Supplementary Table Legends
Supplementary Table 1. Expression profiles of mouse transcription factor genes. The representative data is shown from two experiments with independent mRNA extractions. Gene names, their TRANSFAC and Refseq IDs, and sequences of forward and reverse primers are shown under the headings Gene name, Primer name, Refseq, Forward primer, and Reverse primer, respectively. Genes with more than 2 different primer pairs are marked under the column Red. The status of primer pairs is shown in the column Intron; 'Y' and 'N' indicate, respectively, the presence and absence of an intron sequence between the primer pair mapped on the mouse genome, and 'G' reveals that the corresponding genome sequence is not available.
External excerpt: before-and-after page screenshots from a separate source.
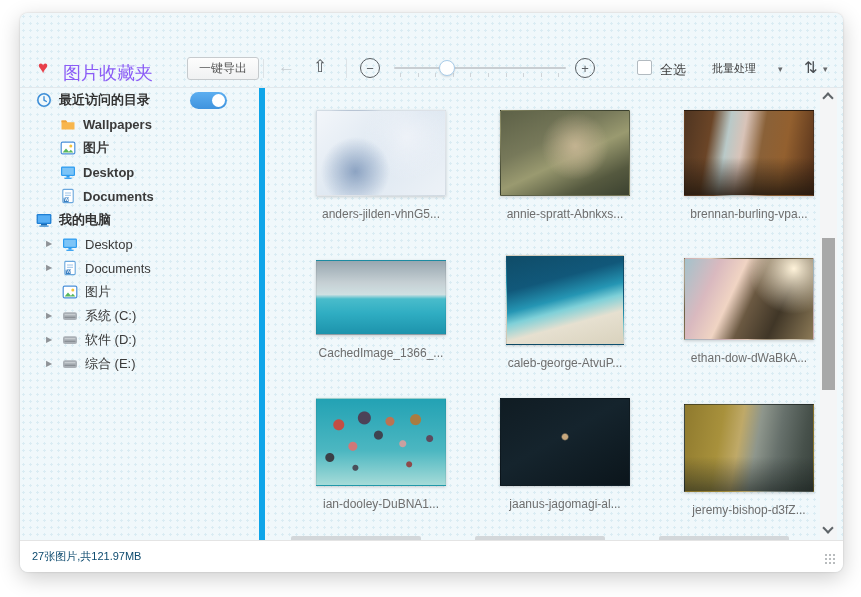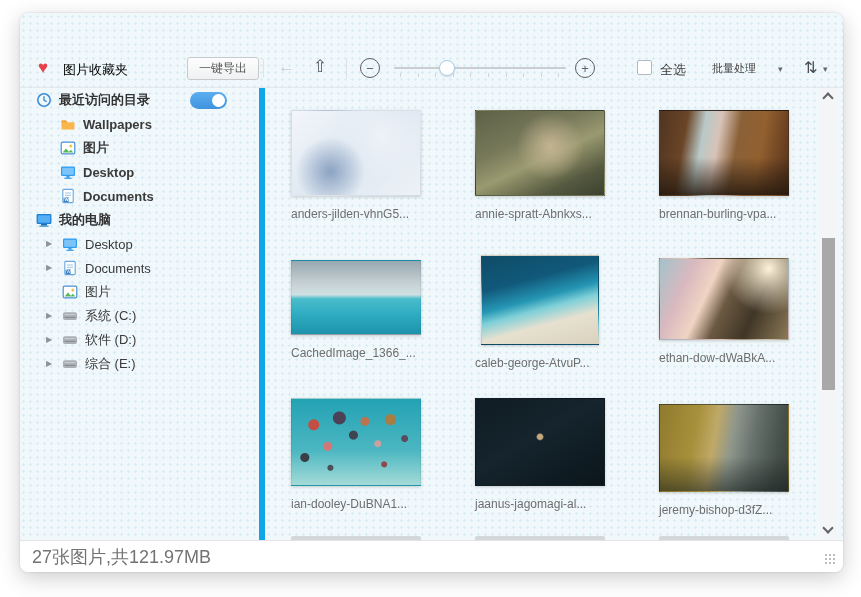--- a/index.html
+++ b/index.html
@@ -28,21 +28,21 @@
   .ic-menu { width:13px; height:9px;
     background:linear-gradient(#5a6068 0 1.6px, rgba(0,0,0,0) 1.6px 3.7px, #5a6068 3.7px 5.3px, rgba(0,0,0,0) 5.3px 7.4px, #5a6068 7.4px 9px); }
   .ic-min { width:11px; height:1.6px; background:#5a6068; margin-top:6px; }
   .ic-max { width:11px; height:10px; border:1.6px solid #5a6068; }
   .ic-close { font-size:19px; color:#5a6068; line-height:13px; }
 
   
   .toolbar { position:absolute; left:0; top:36px; right:0; height:39px; border-bottom:1px solid #e2e8ec; }
   .toolbar .abs { position:absolute; }
   .heart { left:18px; top:9px; font-size:17px; color:#e8404a; }
-  .fav-label { left:43px; top:12px; font-size:13px; color:#000000; }
+  .fav-label { left:43px; top:12px; font-size:18px; color:#8b5cf6; }
   .export-btn { left:167px; top:8px; height:23px; padding:0 11px; font-size:12px; color:#555;
     background:linear-gradient(#fdfdfd,#f0f1f2); border:1px solid #c6cacd; border-radius:3px;
     display:flex; align-items:center; }
   .tsep { top:10px; width:1px; height:19px; background:#dde3e7; }
   .nav-back { left:258px; top:8px; font-size:17px; color:#c6cdd2; }
   .nav-up { left:293px; top:7px; font-size:17px; color:#54585c; }
   .zoom-circle { top:9px; width:20px; height:20px; border:1.5px solid #5a5f63; border-radius:50%;
     display:flex; align-items:center; justify-content:center; font-size:13px; color:#5a5f63; line-height:1; }
   .slider { left:374px; top:0; width:172px; height:39px; }
   .slider-track { position:absolute; left:0; top:18px; width:172px; height:2px; background:#c9ced2; border-radius:1px; }
@@ -67,41 +67,41 @@
   .side-row.child2 { padding-left:42px; }
   .tree-arrow { position:absolute; left:26px; top:8px; font-size:8px; color:#8f9397; line-height:8px; }
   .sicon { width:16px; height:16px; margin-right:7px; flex:0 0 auto; display:inline-flex; }
   .sicon svg { width:16px; height:16px; }
   .toggle { position:absolute; left:170px; top:4px; width:37px; height:17px; border-radius:9px;
     background:linear-gradient(#5caef0,#3f93de); }
   .toggle-knob { position:absolute; right:2px; top:2px; width:13px; height:13px; border-radius:50%; background:#fff; }
 
   
   .content { position:absolute; left:243px; top:0; right:0; height:100%; overflow:hidden; }
-  .cell { position:absolute; width:130px; text-align:left; cursor:default; }
+  .cell { position:absolute; width:130px; text-align:center; cursor:default;margin-left:25px; }
   .thumb { margin:0 auto; box-shadow:0 1px 3px rgba(0,0,0,.18); border:1px solid rgba(0,0,0,.06); }
   .caption { margin-top:11px; font-size:12px; color:#6e6e6e; white-space:nowrap; }
   .t-a { width:130px; height:86px; }
   .t-b { width:130px; height:75px; }
   .t-c { width:118px; height:90px; }
   .t-d { width:130px; height:82px; }
   .t-e { width:130px; height:88px; }
   .next-strip { position:absolute; width:130px; height:4px; background:#d3d7da; border-radius:2px 2px 0 0; }
 
   
   .scrollbar { position:absolute; right:6px; top:0; width:17px; height:100%; background:#f4f5f6; }
   .sb-arrow { position:absolute; left:4px; width:8px; height:8px; }
   .sb-up { top:6px; border-top:2px solid #5f6468; border-left:2px solid #5f6468; transform:rotate(45deg); }
   .sb-down { bottom:8px; border-bottom:2px solid #5f6468; border-right:2px solid #5f6468; transform:rotate(45deg); }
   .sb-thumb { position:absolute; left:2px; top:150px; width:13px; height:152px; background:#a8a8a8; }
 
   
   .statusbar { position:absolute; left:0; bottom:0; right:0; height:32px; background:#fff; border-top:1px solid #e4e4e4;
     display:flex; align-items:center; padding:0 12px; }
-  .status-text { font-size:18px; color:#737373; }
+  .status-text { font-size:11px; color:#0c4a6e; }
   .resize-grip { position:absolute; right:7px; bottom:7px; width:11px; height:11px;
     background-image:radial-gradient(#b9bcbe 1px, rgba(0,0,0,0) 1.1px); background-size:4px 4px; background-position:bottom right; }
 </style>
 </head>
 <body>
 
 <div class="window">
   <div class="dotted" style="position:absolute;inset:0 0 32px 0;"></div>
The Slope and Y-axis columns show constants derived from standard curves using genome DNA as a substrate. Expression profiles in 11 brain regions are shown by the Ct values, which are colored from pink (high expression) to blue (low expression) depending on the Ct number. (Smaller Ct number means higher expression.) The amplification properties are shown in the Notes column. We used amplification of the glyceraldehyde-3-phosphate dehydrogenase (GAPDH) gene in every 384-well assay plate as an endogenous control to monitor the quality of the data throughout the experiments. It is worth noting that the expression profiles derived from redundant primer pairs showed very similar results, with a high level of correlation (0.999, standard deviation 0.002), showing that most of the primer pairs amplified the target cDNAs properly and therefore the results were highly plausible.
Supplementary Table 2. A list of identified region-specific genes. Ct values of genes in the 11 brain regions, and their deviation scores, are shown. The Ave. column shows the average Ct values in the 11 brain regions, and the ΔCt column shows the difference between the Ct of the target region and the average Ct. Variance of the deviation score is shown in the Variance column.